Why is bootstrapping p-values not just finding the null in the bootstrap samples?

Question

I've been trying to look into the possibility of plucking a p-value for a slightly tricky case from the bootstrap distribution that I'm generating to construct confidence intervals. Everything I'm reading, including here on StackExchange (e.g. https://stats.stackexchange.com/a/277391/54668) and elsewhere, talks about rejigging the data so that the bootstrap samples represent the distribution of the statistic under the null. This makes sense as a way forward. But what I don't understand is, why can we not just look at the percentile of the null hypothesis parameter value in the bootstrap samples we used to generate our CI? I know that is not what the bootstrap samples are supposed to model, but my thinking is as follows:

I understand that the sampling distribution (if the alternative is true) can be wildly different from that if the null is true and further that the bootstrap samples model the sampling distribution of the estimate... But... the following logic then leaves me confused. For simplicity of explanation, I'll talk about one-sided CIs and tests ($H_0: \mu=0, H_1: \mu > 0$). And I'll stick to percentile CIs for simplicity (suppose we can assume they will be good in this case):

Suppose the null ($\mu=0$) is true. For a $(1-x)\%$ CI, it will miss zero, $x$% of the time, giving $x\%$ falsely significant results (at the $x\%$ level).

Take a tiny $\epsilon$. If the $(x+\epsilon)$th bootstrap percentile lies just above our null (0), then our null (0) lies outside the CI, it is a false positive and statistically significant at the $(x+\epsilon)\%$ level, and $p<(x+\epsilon)$. Conversely, if the $(x-\epsilon)$th percentile lies just below zero, then $p>(x-\epsilon)$. So surely, for that $x$, $(x-\epsilon)<p=x<(x+\epsilon)$? I.e. $p=x$ is the percentile of the null in the bootstrap samples.
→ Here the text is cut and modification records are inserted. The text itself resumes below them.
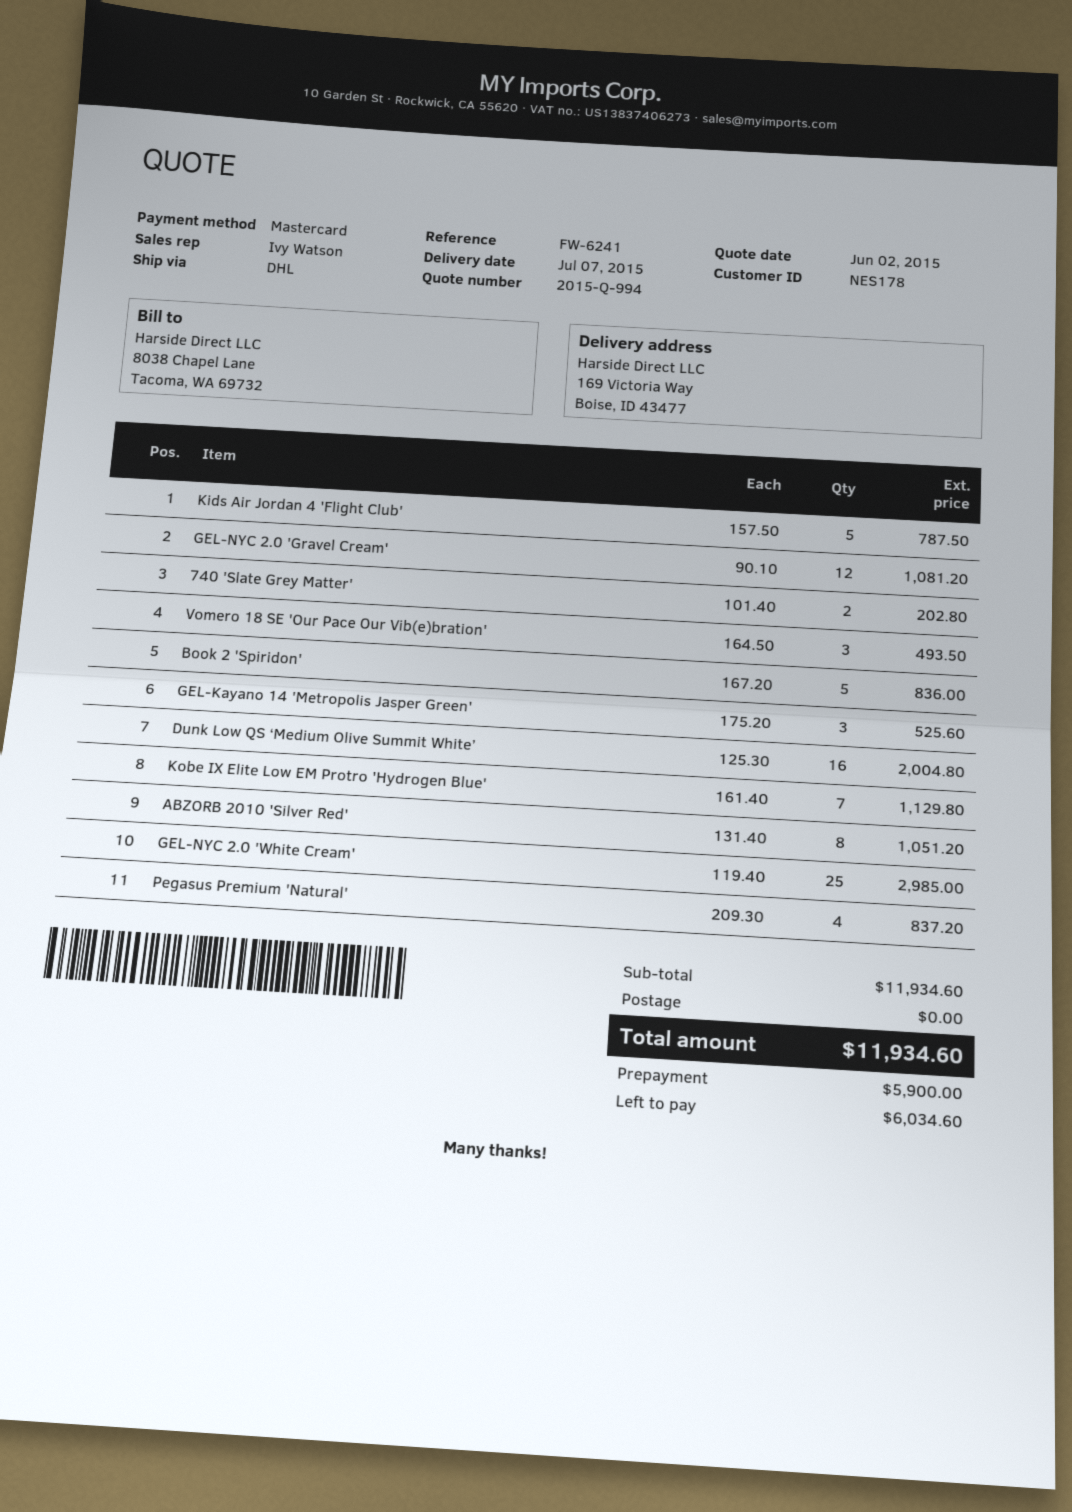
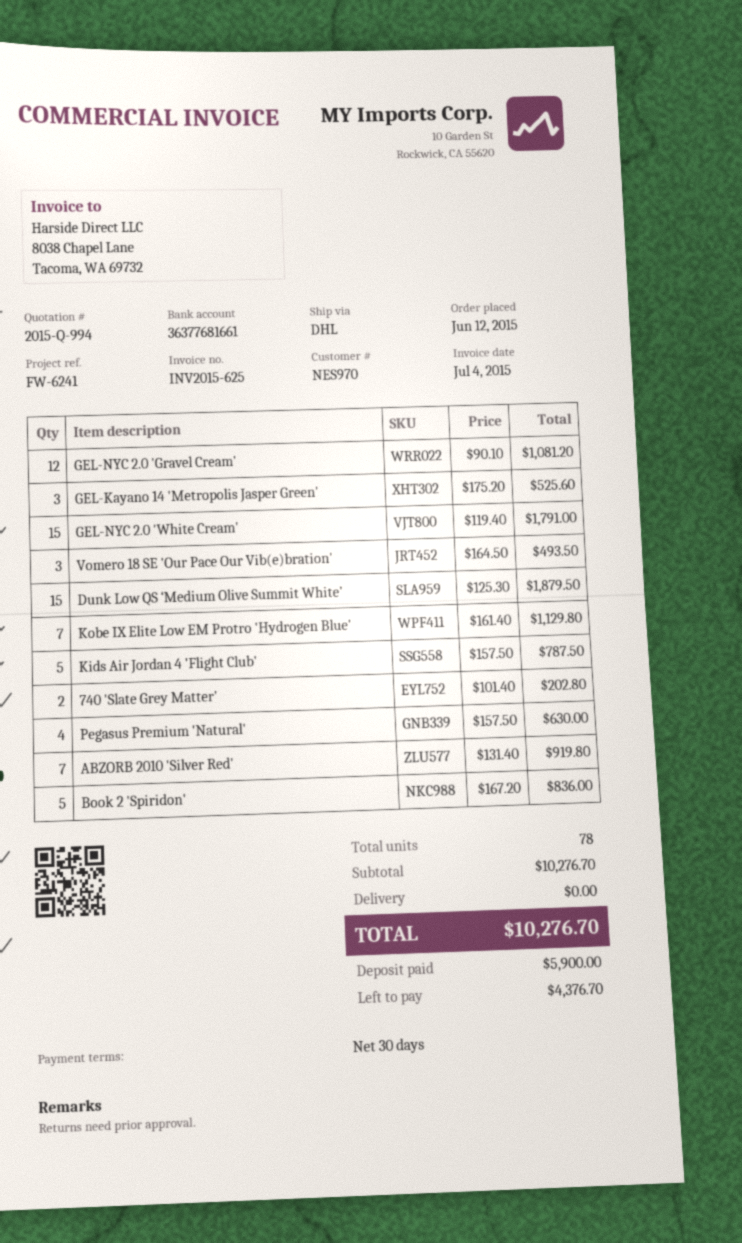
customer number: NES178 -> NES970
Dunk Low QS ‘Medium Olive Summit White’: 16 x 125.30 = 2004.80 -> 15 x 125.30 = 1879.50
ABZORB 2010 'Silver Red': 8 x 131.40 = 1051.20 -> 7 x 131.40 = 919.80
GEL-NYC 2.0 'White Cream': 25 x 119.40 = 2985.00 -> 15 x 119.40 = 1791.00
Pegasus Premium 'Natural': 4 x 209.30 = 837.20 -> 4 x 157.50 = 630.00
subtotal: 11934.60 -> 10276.70
total: 11934.60 -> 10276.70
balance: 6034.60 -> 4376.70

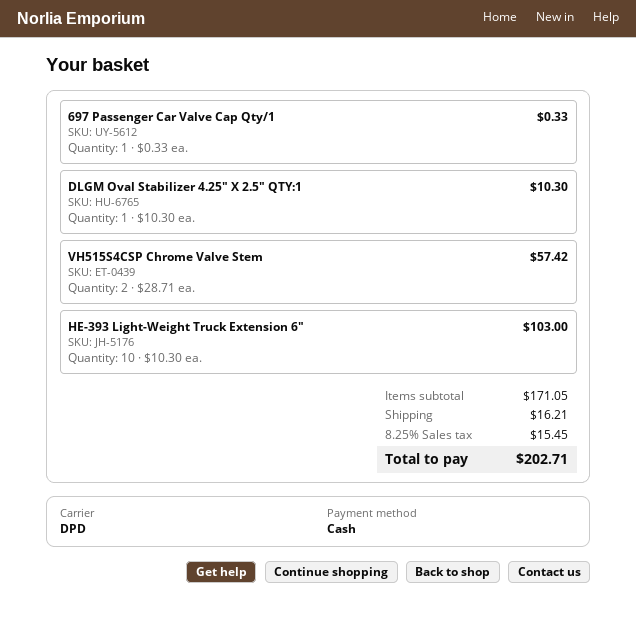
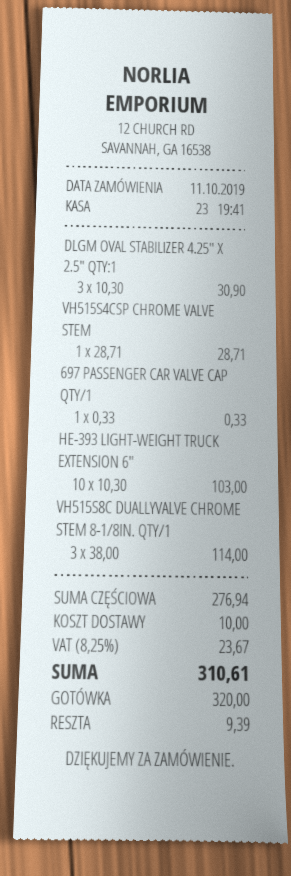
DLGM Oval Stabilizer 4.25" X 2.5" QTY:1: 1 x 10.30 = 10.30 -> 3 x 10.30 = 30.90
VH515S4CSP Chrome Valve Stem: 2 x 28.71 = 57.42 -> 1 x 28.71 = 28.71
VH515S8C DUALLYVALVE CHROME STEM 8-1/8IN. QTY/1: none -> 3 x 38.00 = 114.00
subtotal: 171.05 -> 276.94
shipping: 16.21 -> 10.00
tax: 8.25% = 15.45 -> 8.25% = 23.67
total: 202.71 -> 310.61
Is there a gap in this logic? Or is there another reason why we need to do all this shifting around of data to recreate the null distribution?

score 5 · Accepted Answer · answered May 07 '20 at 12:23

5

Hi: I think what you're missing is that, for bootstrapping to work, not only does the distribution of the "thing" being bootstrapped have to converge to a distibution under the null but that "thing" has to be pivotal. By pivotal, it is meant that the statistic being bootstrapped doesn't depend on the parameter being tested under the null.

But, if we use the bootstrapped samples themselves, then, clearly, that's not true. If we generate samples from the original population, then the bootstrapped distribution of the sample clearly depends on the value of $\mu$.

The idea of bootstrapping is to be able to avoid a distributional assumption about the original sample by using the fact that the constructed pivotal statistic from the sample ( hopefully) converges to a distribution. This way, we can look at the resulting distribution of the pivotal statistic and see where the actual statistic from the original sample falls within that distribution. I hope that helps.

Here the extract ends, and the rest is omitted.